Como para os santos também para nós o caminho da conversão é uma luta diária, de cada instante de nossa vida. Como costumo dizer, por uma comparação que me parece muito oportuna e significativa, o processo de conversão é como retirar o lixo da cozinha de nossa casa, quando pensamos que tudo está já purificado e limpo, tudo se completa de sujeira e mais lixo. E recomeçamos a limpeza. Ou seja, é um processo que não termina nunca durante a existência humana inteira. Infelizmente, há pessoas que gostariam de encontrar nos cristãos os anjos que não são nem podem ser antes da travessia. Somente no céu é que seremos como os anjos, segundo o testemunho do mesmo Cristo (Mc 12,24-25). O Credo Católico nos ensina que foi por causa de nós homens – isso quer dizer a humanidade inteira – e por causa da nossa salvação – “qui propter nos homines et propter nostram salutem descendit de coelis” – que Jesus desceu do Céu e se encarnou no seio da Virgem Maria. Portanto, temos de lutar contra nós mesmos, contra nossos vícios e pecados, mas também contra nossos opositores. É São Paulo quem nos orienta: “Somente deveis portar-vos dignamente conforme o evangelho de Cristo, para que, quer vá e vos veja, quer esteja ausente, ouça acerca de vós que estais num mesmo espírito, combatendo juntamente com o mesmo ânimo pela fé do evangelho. E em nada vos espanteis dos que resistem [os opositores da nossa fé], o que para eles, na verdade, é indício de perdição, mas para vós de salvação, e isto de Deus. Porque a vós vos foi concedido, em relação a Cristo, não somente crer nele, como também padecer por ele, tendo o mesmo combate que já em mim tendes visto e agora ouvis estar em mim” (Fl 1,27-30). De fato, os cristãos não podem ficar escondidos conforme o indicativo de Jesus: “Vós sois o sal da terra, vós sois a luz do mundo. Uma cidade não pode ficar escondida no cimo de uma montanha... Assim vossa luz deve brilhar diante dos homens de modo que pelas vossas obras, eles glorifiquem o vosso Pai que está nos céus” (Mt 5,13-16). É, pois, da intimidade com Cristo que procede a sua responsabilidade. Sua luz, brilhando sobre os cristãos, deve resplandecer sobre o mundo como reflexo do próprio Senhor que se transfigura em cada batizado em seu Nome. 

 


Nesse contexto de envolvimento com Cristo, por meio de sua Palavra, devemos considerar também que, mesmo se escondido na pobreza ínfima dos desejos humanos de felicidade e plenitude, está também presente, subjacente no fundo da alma cristã, o anseio do encontro e da intimidade profunda com o Senhor.
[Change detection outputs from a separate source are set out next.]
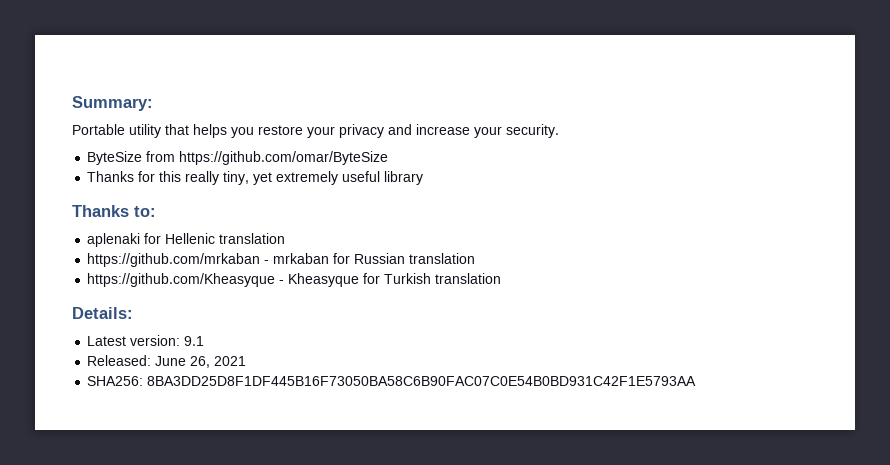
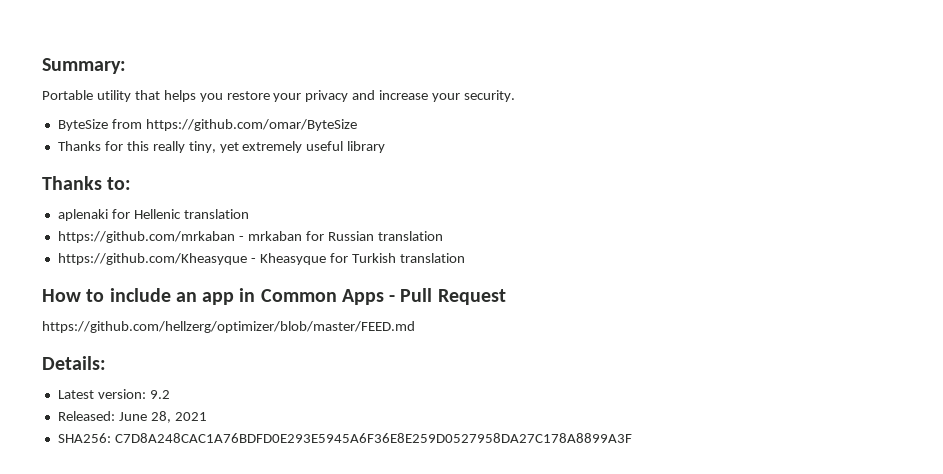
+ How to include an app in Common Apps - Pull Request
+ https://github.com/hellzerg/optimizer/blob/master/FEED.md
- Latest version: 9.1
+ Latest version: 9.2
- Released: June 26, 2021
+ Released: June 28, 2021
- SHA256: 8BA3DD25D8F1DF445B16F73050BA58C6B90FAC07C0E54B0BD931C42F1E5793AA
+ SHA256: C7D8A248CAC1A76BDFD0E293E5945A6F36E8E259D0527958DA27C178A8899A3F

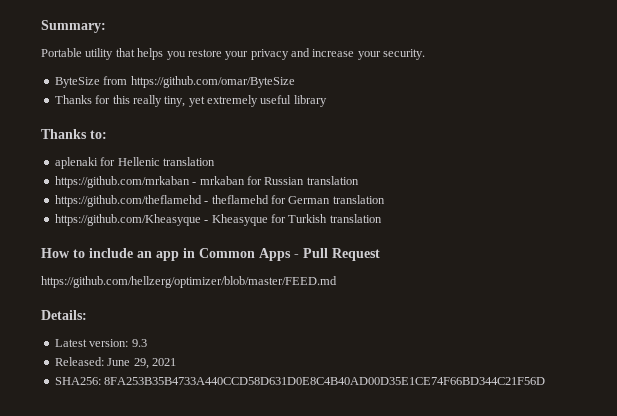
+ https://github.com/theflamehd - theflamehd for German translation
- Latest version: 9.2
+ Latest version: 9.3
- Released: June 28, 2021
+ Released: June 29, 2021
- SHA256: C7D8A248CAC1A76BDFD0E293E5945A6F36E8E259D0527958DA27C178A8899A3F
+ SHA256: 8FA253B35B4733A440CCD58D631D0E8C4B40AD00D35E1CE74F66BD344C21F56D

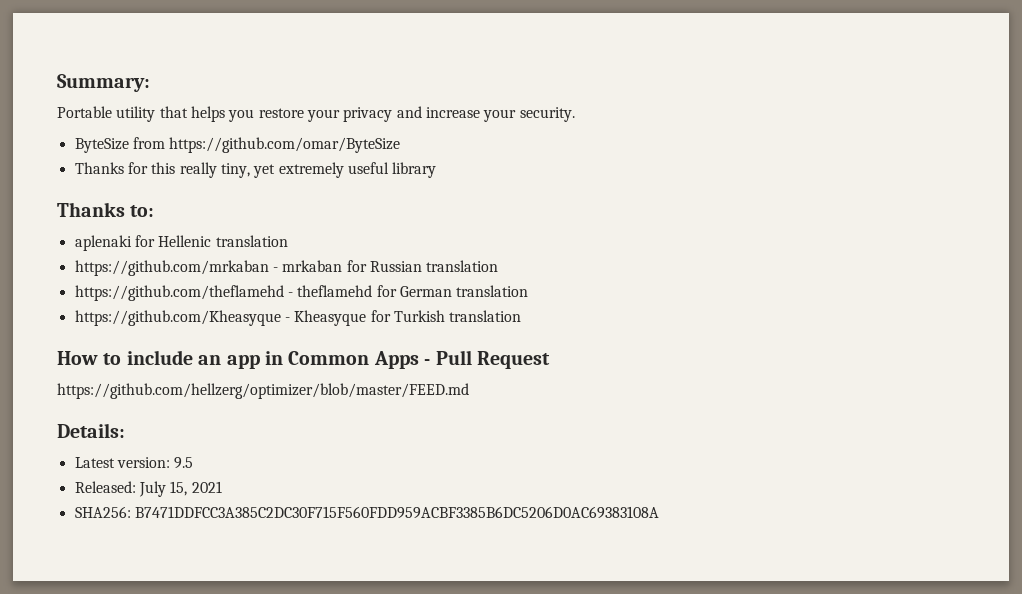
- Latest version: 9.3
+ Latest version: 9.5
- Released: June 29, 2021
+ Released: July 15, 2021
- SHA256: 8FA253B35B4733A440CCD58D631D0E8C4B40AD00D35E1CE74F66BD344C21F56D
+ SHA256: B7471DDFCC3A385C2DC30F715F560FDD959ACBF3385B6DC5206D0AC69383108A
Se assim não o fosse, qual seria, então, o sentido de nossas buscas, de nossas sedes mais recônditas? Tentamos encontrar o caminho certo e não o conseguimos porque, entremeados por tantas dificuldades de raciocínio e de ação, nos desviamos do próprio Caminho que é Jesus que disse: “Eu sou o Caminho, a Verdade e a Vida!” (Jo 14,6). Ficamos dispersos na estrada, entretidos com coisas supérfluas e desprezíveis, enquanto o Senhor nos espera no fim da caminhada. Todavia, nem por isso devemos diminuir a marcha se nos sentimos cansados, desiludidos, frustrados com nós mesmos, ou desacelerar o pedal de nossas inquietações interiores. Não é porque não chegamos lá ainda que devemos desistir. Não é porque somos infiéis a Deus e à Sua Palavra pelas incoerências das atitudes que devemos deixar de pedir o auxílio do Senhor, sua ajuda bondosa, na direção d’Ele mesmo. Foi São Paulo quem disse, talvez, para motiva ainda mais: “Onde quer que tenhamos chegado, continuemos na mesma direção”. Cristo é a nossa direção definitiva, última, suprema. 

 
 Nas exéquias de São João Paulo II 
O Evangelho esfolheado pelo vento, como esfolheou sua vida inteira

Um dia, um rapaz briguento, atrevido, e ainda mais indiscreto, que sempre gostou de insultar e cutucar a minha fé e a minha religião, afirmou de modo irônico que uma atriz ou cantora famosa, cujo nome nem quis decorar, dissera que os cristãos não são maioria no mundo e, no entanto, eles se consideravam e se julgam os donos da verdade, que eles estavam no caminho certo, enquanto o resto da população mundial, a maioria esmagadora, vive de maneira errada. Assim ela quis deixar a entender que minoria não é sinônimo de verdade. E ela tinha razão! Mas a maioria também não o é. Porém, o que ela se esqueceu de dizer foi que os cristãos – a “minoria” à qual ela se referia – não possuem ideias próprias, não são senhores de si mesmos, mas se identificam e estão ligados pelo único eixo que os une pelos ideais de vida espiritual centrados em Cristo. Ele é o eixo da vida dos cristãos. Desse modo, a “maioria” vive desenraizada, assumindo por conta própria e risco os caminhos de “doutrinas diversas e estranhas” (Hb 13,9). Como diz Dom Henrique Soares da Costa, Bispo da Diocese de Palmares – e eu gosto sempre de escutar e dizer para mim mesmo – os cristãos não são melhores nem piores, mas devem ser diferentes. Com efeito, como assevera São Paulo, pregando entre outros aos pagãos no Areópago de Atenas, numa cidade repleta de ídolos, “é em Cristo que nós vivemos, existimos [nos movemos] e somos” (At 17,28). E isso envolve o ser todo da pessoa mergulhada com Cristo nas águas santificantes de seu amor e redenção.  
 


Deus, que concedeu a São Jerônimo “uma consciência viva e penetrante da Sagrada Escritura”, conceda-nos também o desejo de nos nutrir, cada vez mais, do alimento de sua Palavra, fonte de vida e fruição perene dos benefícios espirituais que somente o Bom Deus poderia nos comunicar por meio de Jesus, seu Divino Filho. Amém! 

 

São Jerônimo, Rogai por nós!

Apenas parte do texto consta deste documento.